Ben testified he only paid Joel for the days he was actively working on pickups and deliveries, not for days when he was in between moving customers. Ben explained that plaintiffs were assigned their hauling destinations by email from Beast Coast. Once plaintiffs started doing long hauls, mostly out-of-state, in August 2019, Ben no longer considered them employees and did not maintain any payroll records for them. Ben testified Joel understood that he was an independent contractor and the company issued him a 1099 tax form. In addition, Ben admitted Beast Coast owed money to Joel, but defendants "interrupted" payment to him after the lawsuit was filed.

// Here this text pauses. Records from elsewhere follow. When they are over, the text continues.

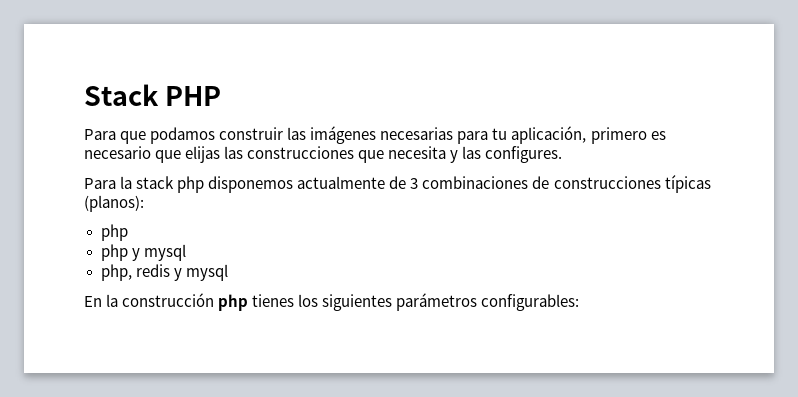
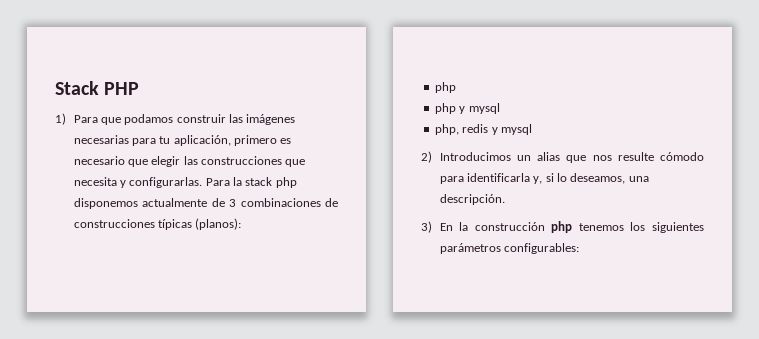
(222, 96) none -> [55,113,66,125] 1)
[185,146,221,163] elijas -> [151,156,181,167] elegir
[462,146,563,163] las configures. // -> [129,177,203,188] configurarlas.
(228, 272) none -> [421,151,704,163] [439,173,649,184] [439,194,505,205] [421,221,432,233] 2) Introducimos un alias que nos resulte cómodo para identificarla y, si lo deseamos, una descripción. // 3)
[252,294,295,307] tienes -> [578,223,624,231] tenemos

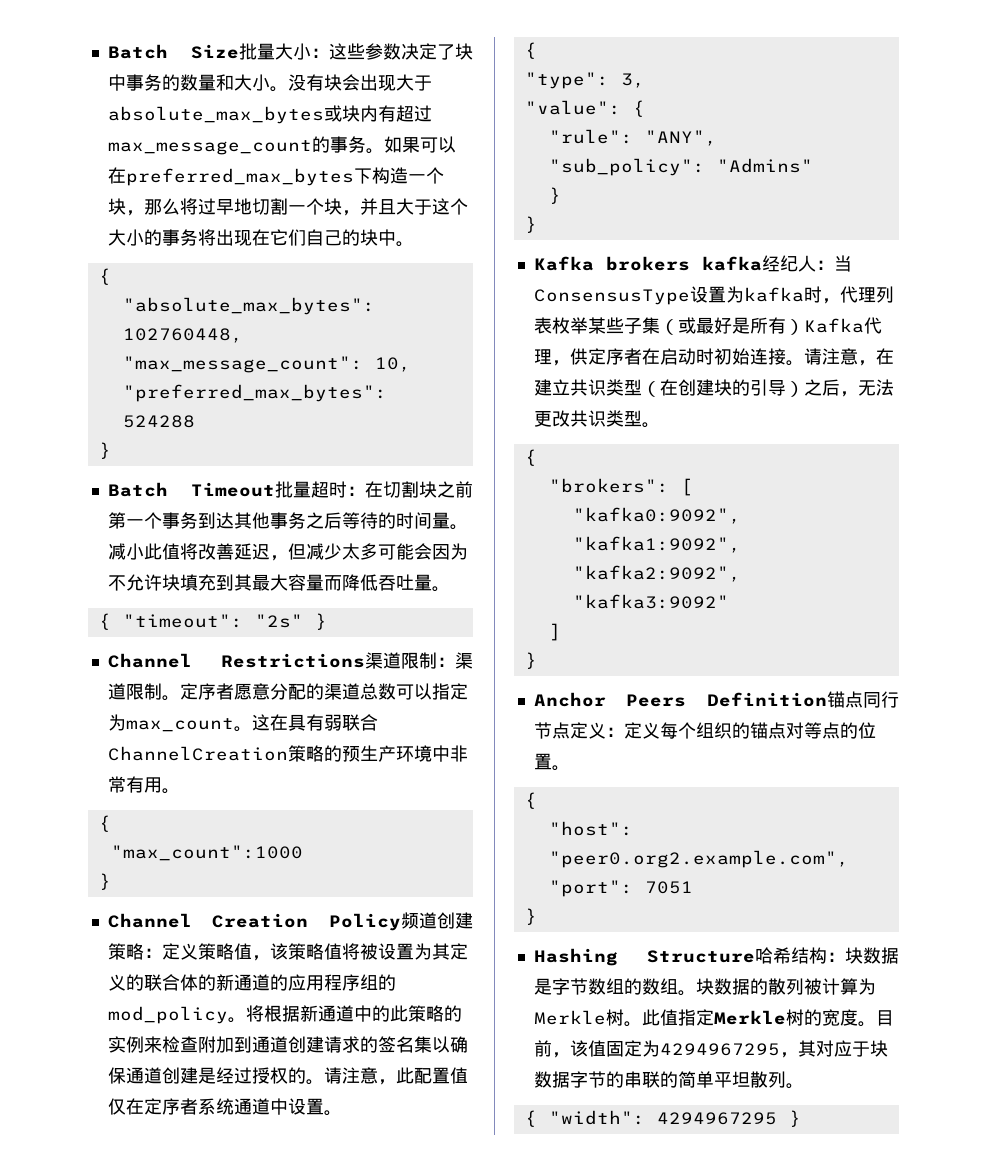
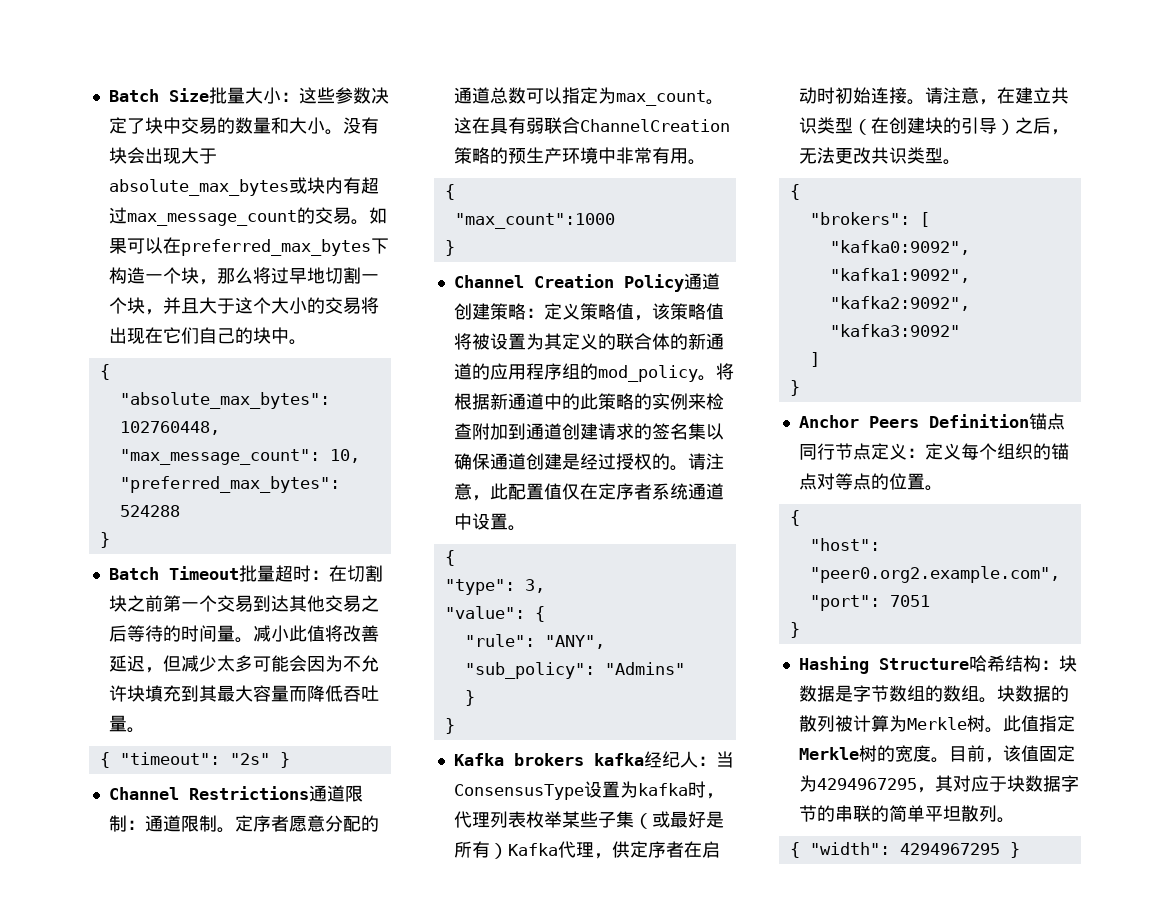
[125,74,162,91] 事务 -> [180,117,217,134] 交易
[329,136,366,153] 事务 -> [314,207,351,224] 交易
[161,229,198,246] 事务 -> [324,297,361,314] 交易
[161,512,198,529] 事务 -> [216,595,253,612] 交易
[269,512,306,529] 事务 -> [324,595,361,612] 交易
[365,652,383,669] 渠 -> [308,785,327,802] 通
[455,652,473,669] 渠 -> [144,815,163,832] 通
[323,683,342,700] 渠 -> [453,87,472,104] 通
[401,912,419,929] 频 -> [683,273,702,290] 通

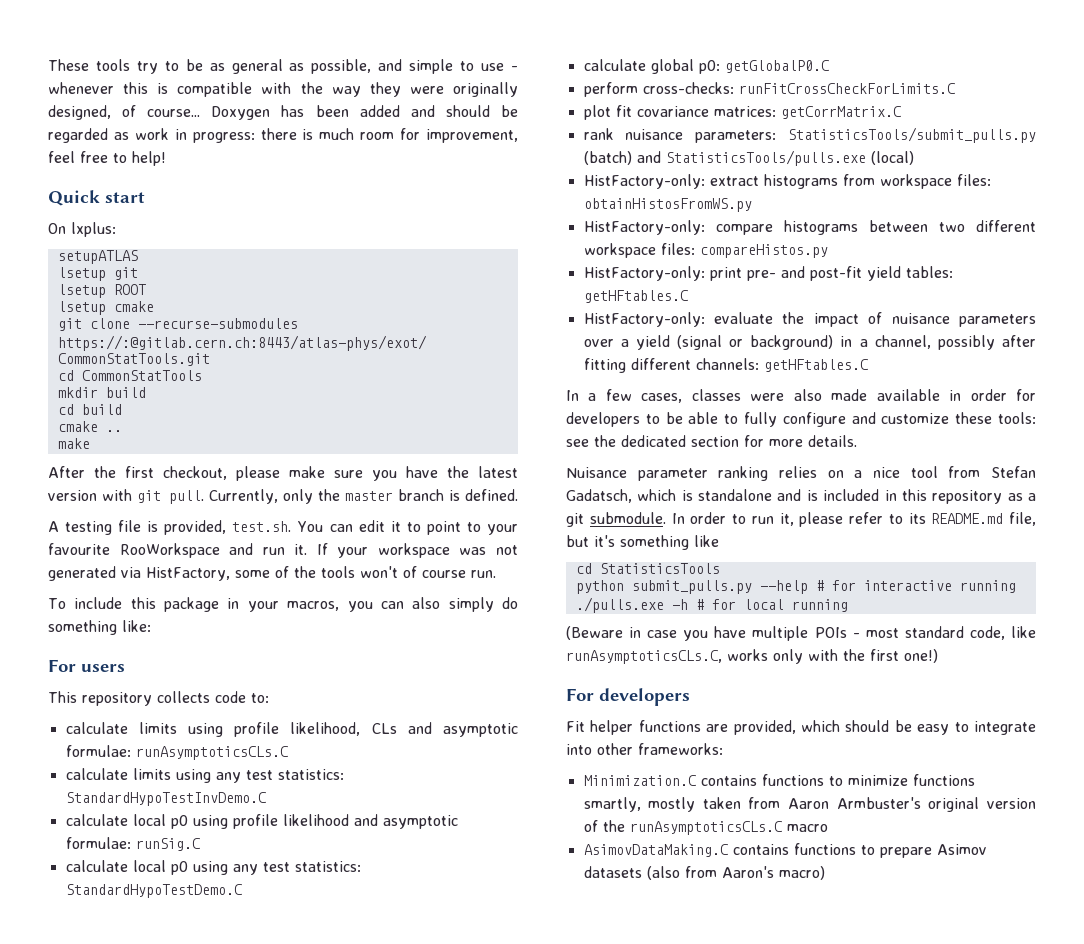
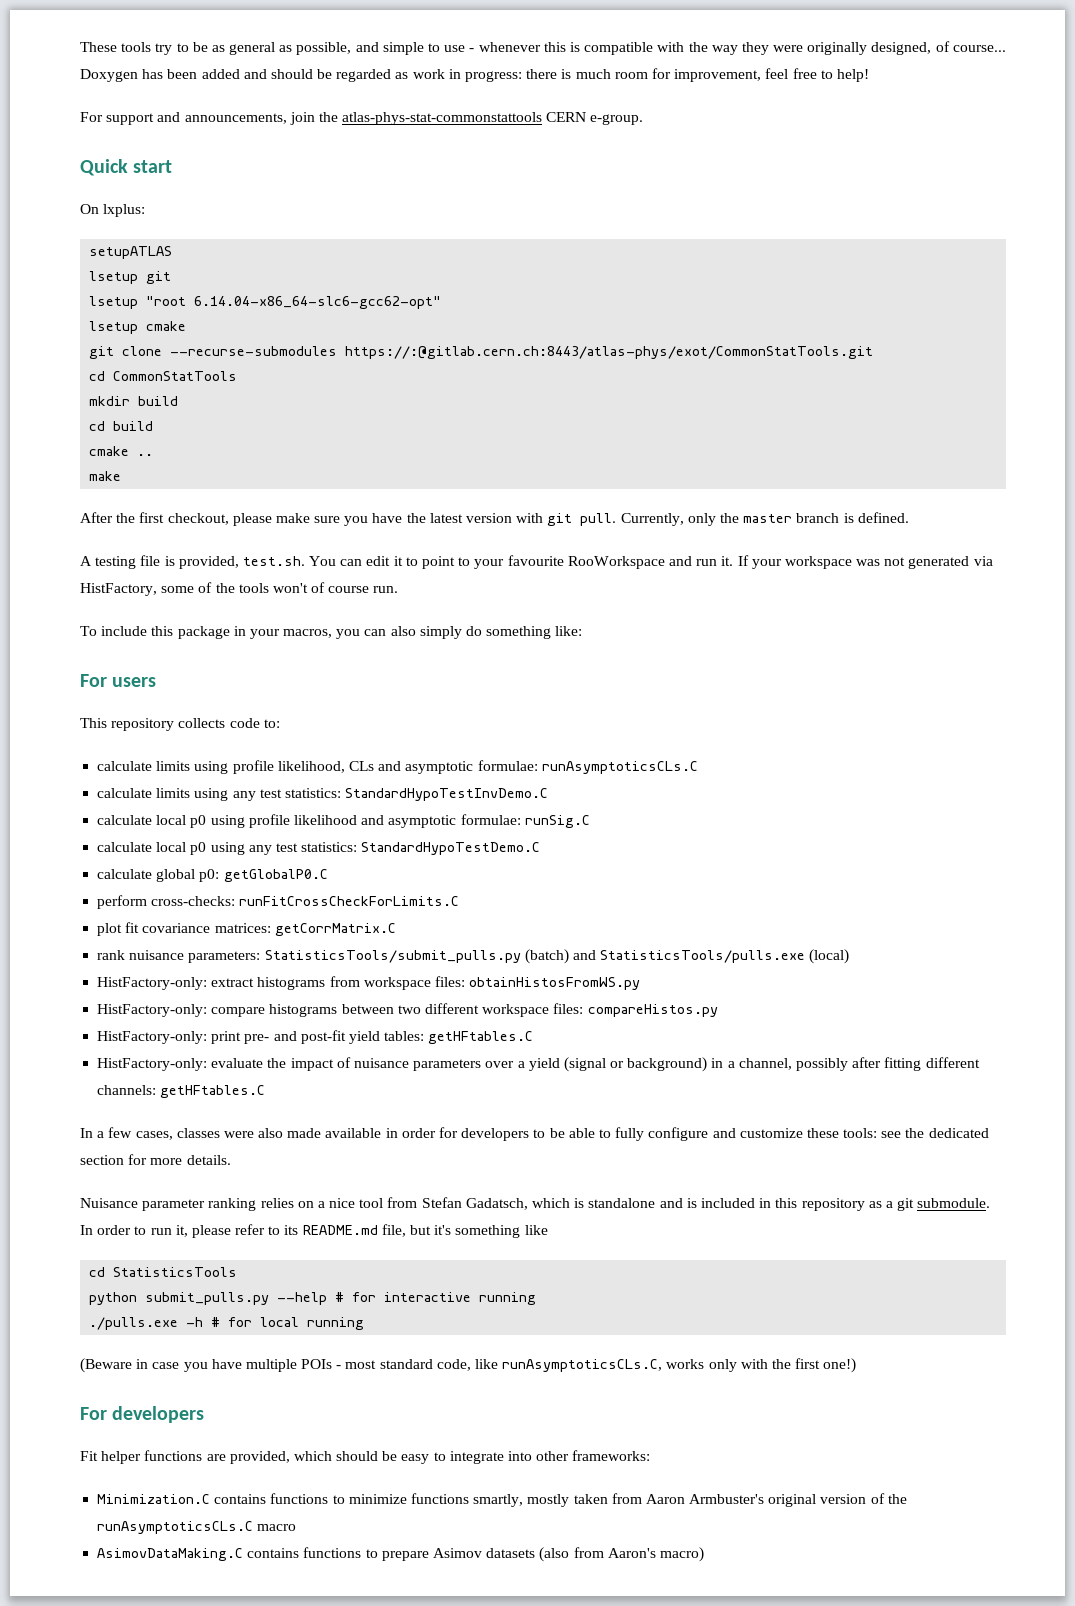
(166, 158) none -> [80,112,644,125] // For support and announcements, join the atlas-phys-stat-commonstattools CERN e-group.
[113,284,146,295] ROOT -> [146,296,442,309] "root 6.14.04-x86_64-slc6-gcc62-opt"

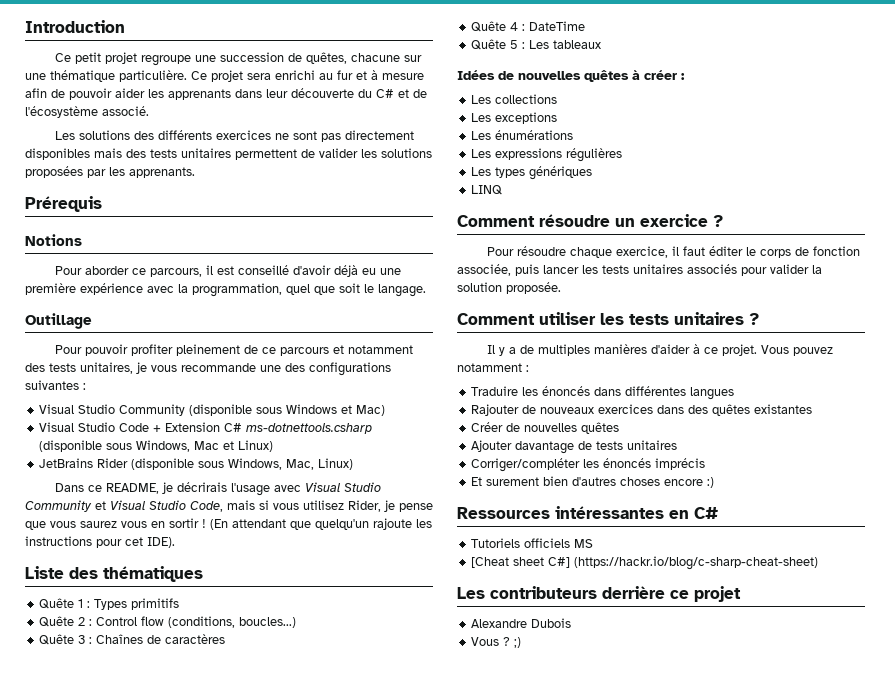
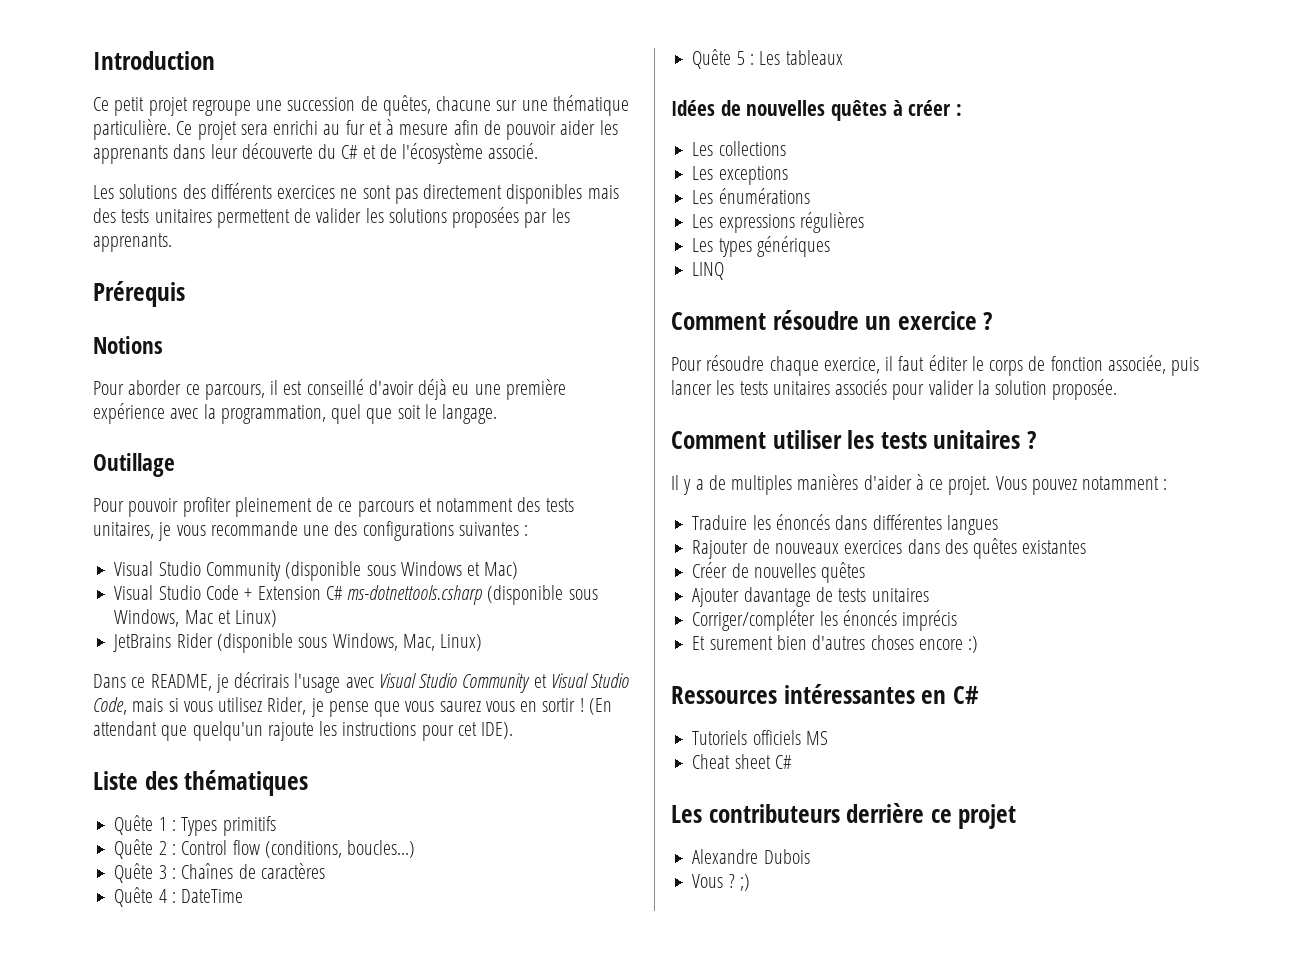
[471,556,819,570] [Cheat sheet C#] (https://hackr.io/blog/c-sharp-cheat-sheet) -> [692,754,792,769] Cheat sheet C#

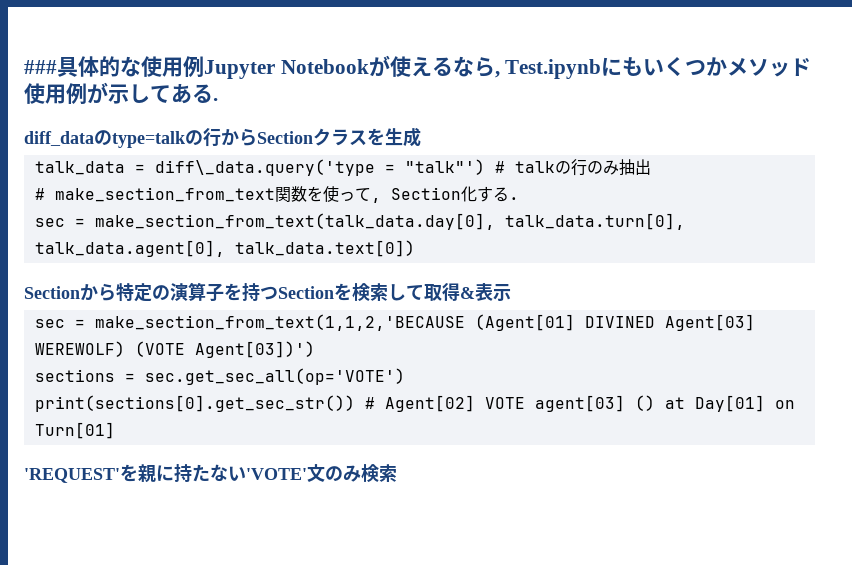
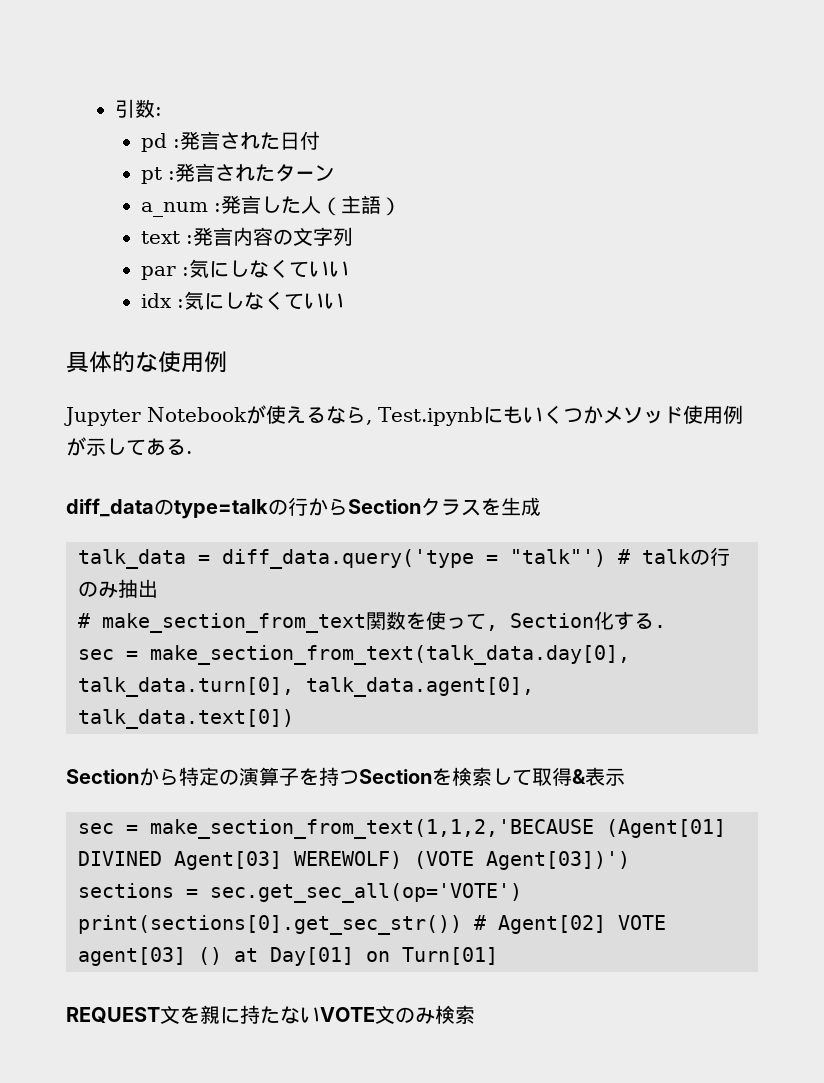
[24,60,57,74] ### -> [114,99,162,118] [141,131,321,152] [141,163,336,184] [141,195,402,217] [141,227,354,246] [141,259,350,280] [141,291,345,310] 引数: // pd :発言された日付 // pt :発言されたターン // a_num :発言した人（主語） // text :発言内容の文字列 // par :気にしなくていい // idx :気にしなくていい //
(204, 66) none -> (227, 362) //
[154,159,375,176] diff\_data.query('type -> [222,549,474,569] diff_data.query('type
[24,468,120,483] 'REQUEST' -> [66,1005,180,1024] REQUEST文
[246,468,307,480] 'VOTE' -> [320,1007,375,1022] VOTE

On February 4, 2020, plaintiffs filed a complaint in the Law Division against defendants alleging a violation of the WPL by Beast Coast (count one); Ben (count two); and Amos (count three). In the complaint, Veronica claimed she was owed $44,550, and Joel alleged he was owed $67,500. Plaintiffs alleged Ben and Amos were personally liable as employers as defined by the WPL in light of the fact that plaintiffs believed Beast Coast was no longer in business. Plaintiffs also alleged breach of contract by Beast Coast (count four) and sought damages in the amount of $2,712 as to Veronica under count four. Plaintiffs also sought liquidated damages equal to 200 percent of the wrongfully withheld wages, counsel fees, and costs under the WPL. Defendants filed an answer and denied plaintiffs were employees under the WPL.
In count four of the complaint, Veronica alleged defendants owed her $1,818 in out-of-pocket expenses and $894 in commissions, totaling $2,712. However, she later testified at trial that defendants owed her $1,818.13 in out-of-pocket expenses.
Veronica, Joel, and Ben testified at trial. Amos did not testify. Joel required the assistance of a Spanish interpreter. Plaintiffs moved Veronica's summary of calculations based on her daily journals with dates, locations, and job numbers, as well as an "unpaid expenses" summary supported by receipts, into evidence. Defendants did not proffer any evidence to counter the calculations and documentation prepared by Veronica, which was supported by receipts and email communications.
In its opinion, the trial court found plaintiffs' testimony to be credible and Ben's testimony "shocking[ly] weak and not credible." The trial court highlighted that Ben had no first-hand knowledge about the wages negotiated by Amos. Ben's testimony that Veronica's labor was voluntary and gratuitous was discounted by the trial court as "nonsense." The trial court found both plaintiffs were entitled to recover wages under the WPL, and liquidated damages under the WPL, jointly and severally, against defendants.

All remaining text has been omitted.